RECORDS ▸
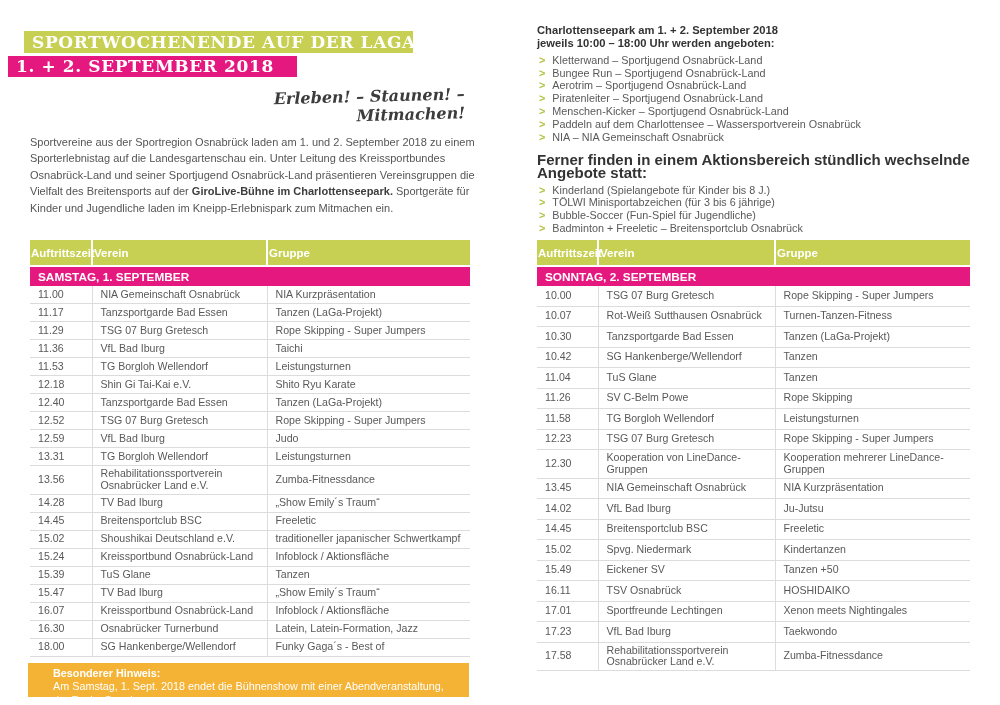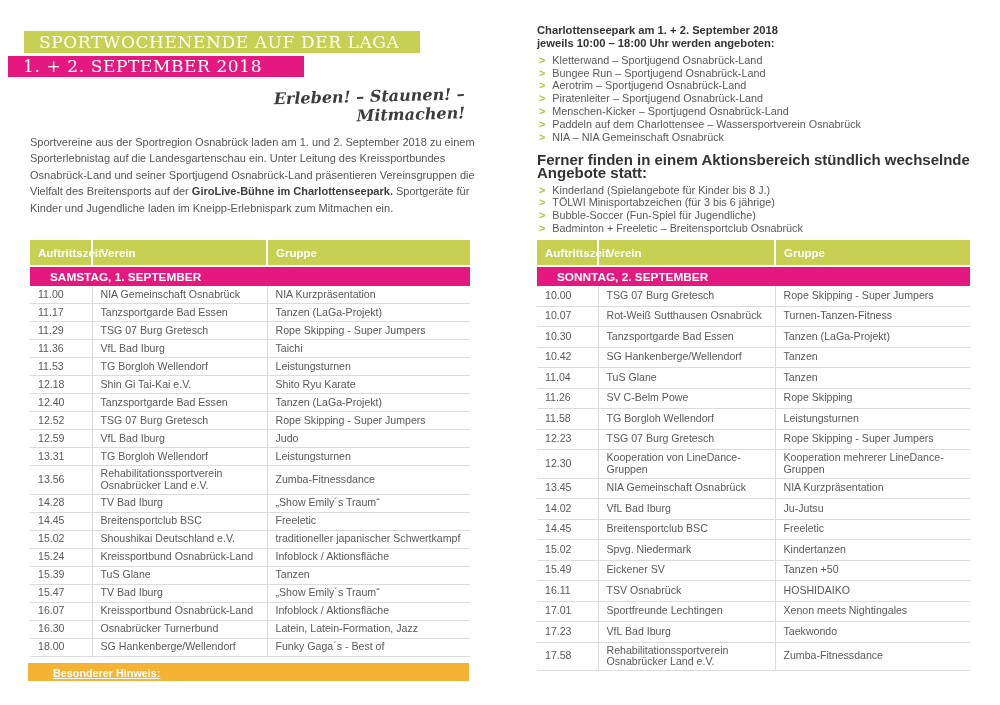--- a/index.html
+++ b/index.html
@@ -12,8 +12,8 @@
   .page{position:relative;width:1000px;height:705px;background:#fff;overflow:hidden;}
 
   
-  .banner{position:absolute;color:#fff;font-family:"DejaVu Serif",serif;font-weight:400;
-          letter-spacing:.6px;padding-left:15px;white-space:nowrap;overflow:hidden;}
+  .banner{position:absolute;color:#fff;font-family:"DejaVu Serif",serif;font-weight:700;
+          letter-spacing:.6px;padding-left:8px;white-space:nowrap;overflow:hidden;}
   .banner-lime{left:24px;top:31px;width:381px;height:22px;line-height:22px;font-size:17px;background:var(--lime);}
   .banner-pink{left:8px;top:56px;width:281px;height:21px;line-height:21px;font-size:17px;background:var(--pink);}
 

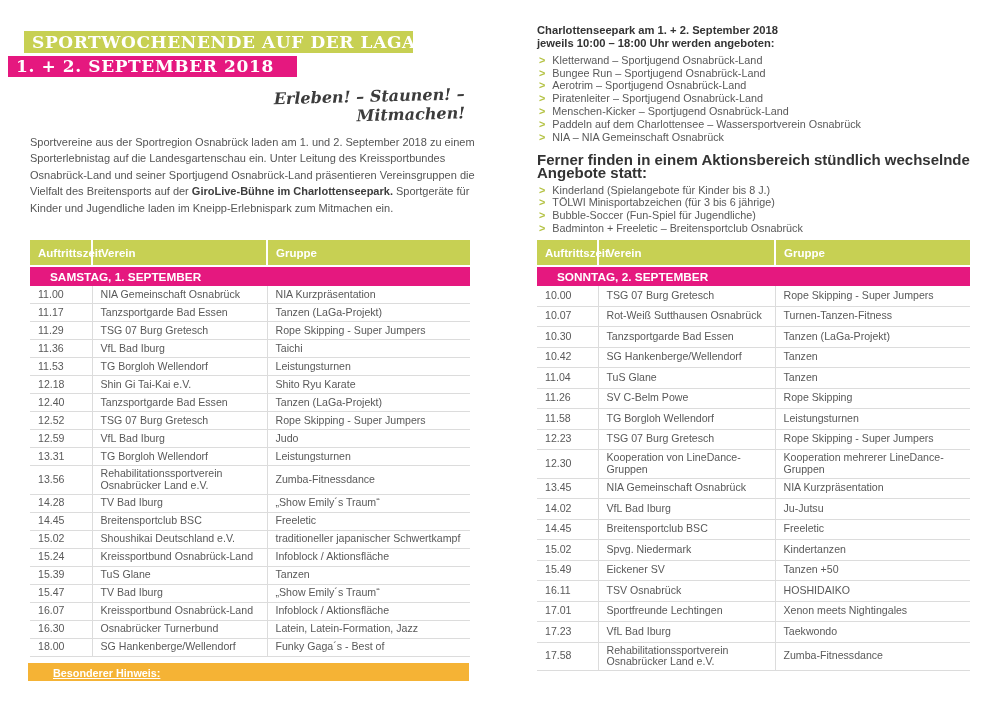--- a/index.html
+++ b/index.html
@@ -37,7 +37,7 @@
   table.schedule.left{left:30px;width:440px;}
   table.schedule.right{left:537px;width:433px;}
   .schedule th.col{background:var(--lime);color:#fff;font-size:11.5px;font-weight:700;
-                   text-align:left;padding:0 8px;height:25px;border-right:2px solid #fff;}
+                   text-align:left;padding:0 1px;height:25px;border-right:2px solid #fff;}
   .schedule th.col:last-child{border-right:none;margin-left:33px;}
   .schedule tr.day th{background:var(--pink);color:#fff;font-size:11.8px;font-weight:700;
                       text-align:left;padding:0 20px;height:19px;border-top:2px solid #fff;}

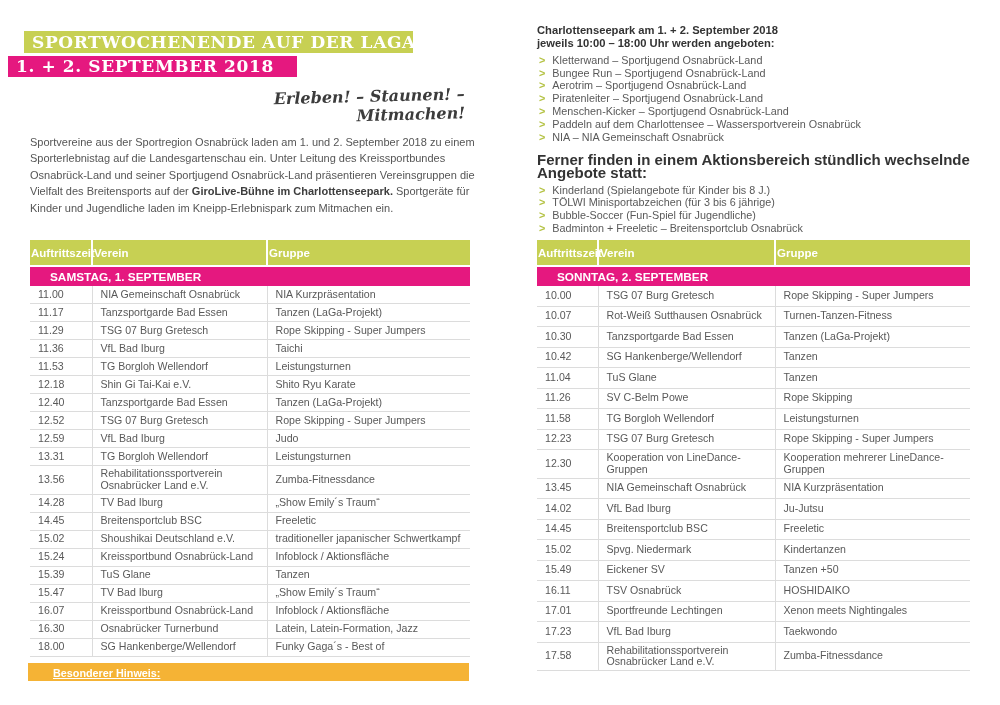--- a/index.html
+++ b/index.html
@@ -40,7 +40,7 @@
                    text-align:left;padding:0 1px;height:25px;border-right:2px solid #fff;}
   .schedule th.col:last-child{border-right:none;margin-left:33px;}
   .schedule tr.day th{background:var(--pink);color:#fff;font-size:11.8px;font-weight:700;
-                      text-align:left;padding:0 20px;height:19px;border-top:2px solid #fff;}
+                      text-align:left;padding:0 8px;height:19px;border-top:2px solid #fff;}
   .schedule td{font-size:10.6px;line-height:11.8px;color:var(--txt);padding:2px 8px;
                border-bottom:1px solid var(--border);border-right:1px solid var(--border);
                vertical-align:middle;overflow:hidden;}

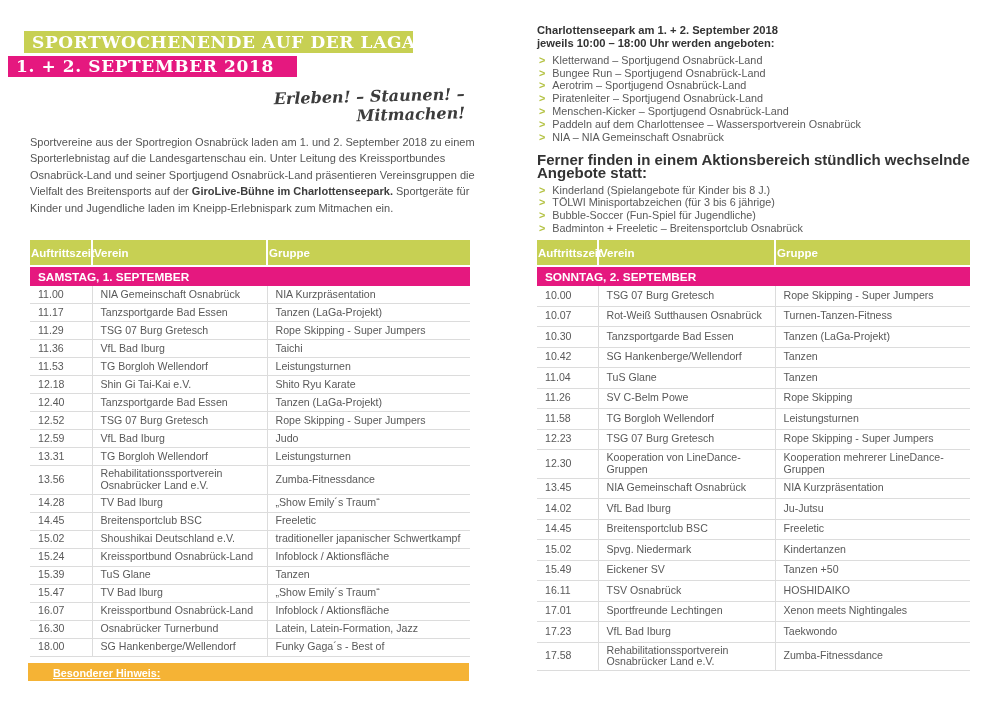--- a/index.html
+++ b/index.html
@@ -49,8 +49,8 @@
   table.schedule.right td{height:15.5px;}
 
   
-  .notice{position:absolute;left:28px;top:663px;width:441px;height:18px;background:var(--orange);
-          color:#fff;padding:4px 17px 0 25px;box-sizing:border-box;text-decoration:underline;}
+  .notice{position:absolute;left:28px;top:663px;width:441px;height:34px;background:var(--orange);
+          color:#fff;padding:4px 17px 0 25px;box-sizing:border-box;}
   .notice-title{font-weight:700;font-size:10.8px;line-height:13px;}
   .notice-text{font-size:10.8px;line-height:13.5px;}
 </style>

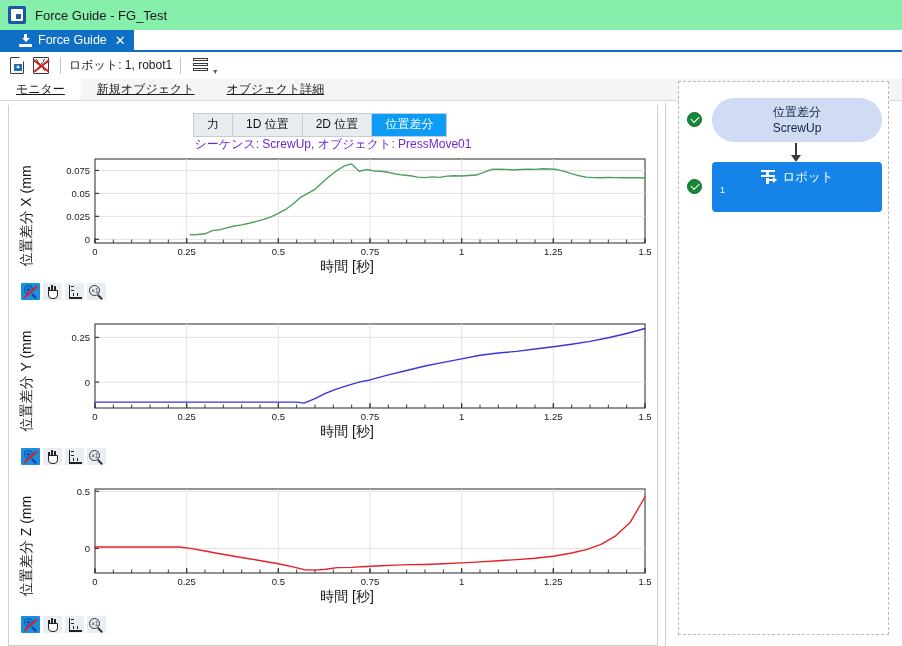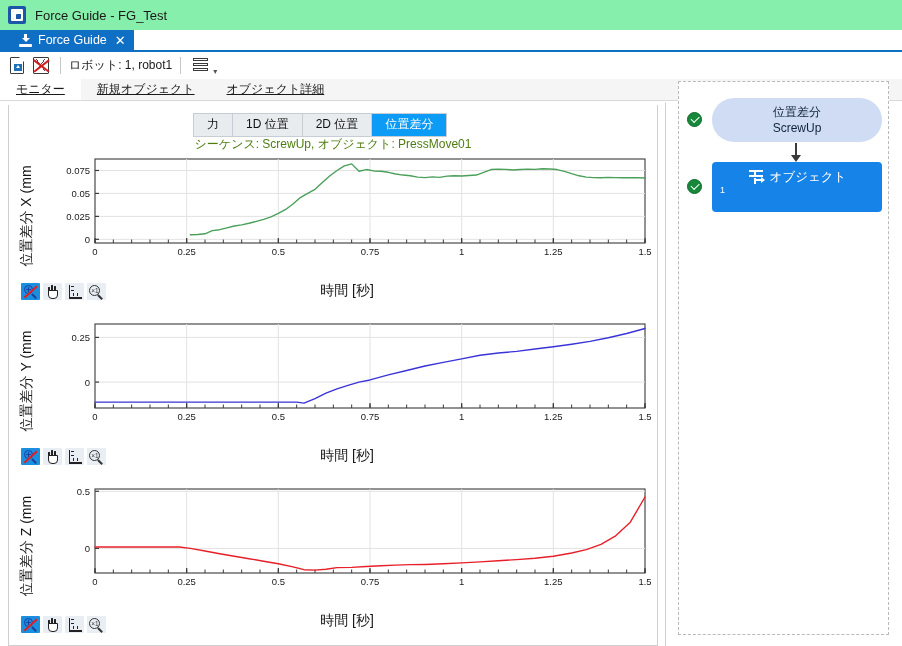--- a/index.html
+++ b/index.html
@@ -201,7 +201,7 @@
   .ctab.sel { background:#0c9bf5; color:#ffffff; }
   #chart-subtitle {
     position:absolute; top: 31px; left:0; right:0;
-    text-align:center; font-size: 12px; color:#4d7c0f;
+    text-align:center; font-size: 12px; color:#6d28d9;
   }
 
   

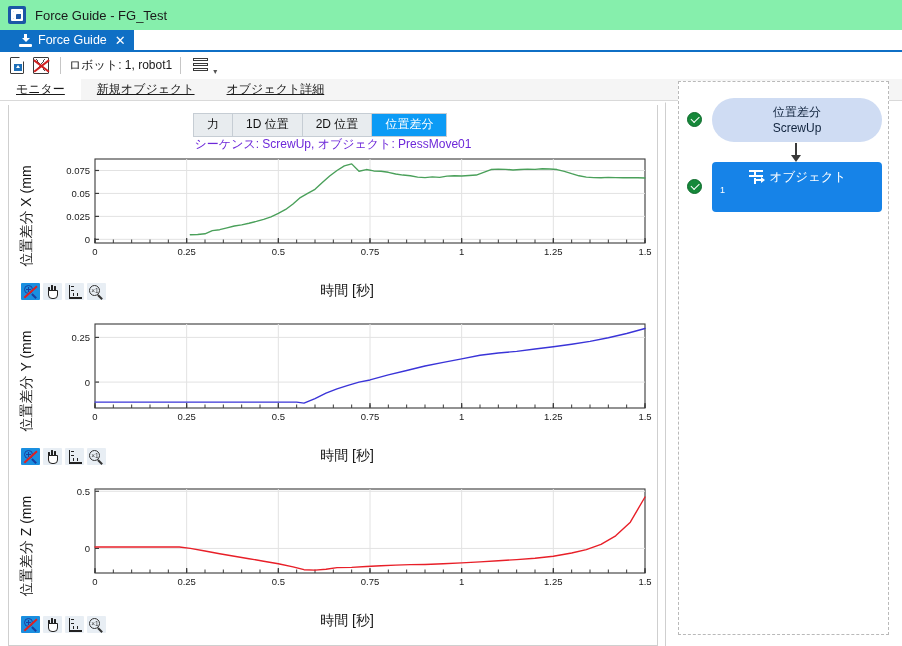--- a/index.html
+++ b/index.html
@@ -768,7 +768,7 @@
               <span class="ar"></span>
               <span class="arh"></span>
           </span>
-          <span class="node-title">オブジェクト</span>
+          <span class="node-title">ロボット</span>
         </div>
       </div>
 

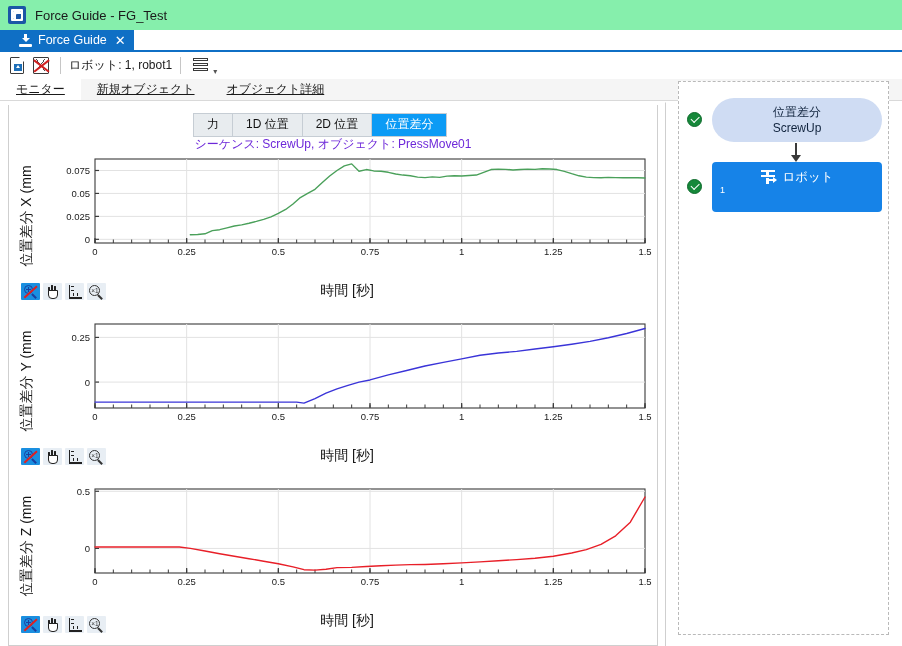--- a/index.html
+++ b/index.html
@@ -226,7 +226,7 @@
   .xlabel {
     position:absolute; left:28px; right:0;
     text-align:center;
-    font-size: 14px; color:#161616;margin-top:24px;
+    font-size: 14px; color:#161616;
   }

WHAT THIS TASK INVOLVES ▸
Wherever a line above includes the string "align", count it; give only the final tally.

ANSWER TO THIS TASK ▸
10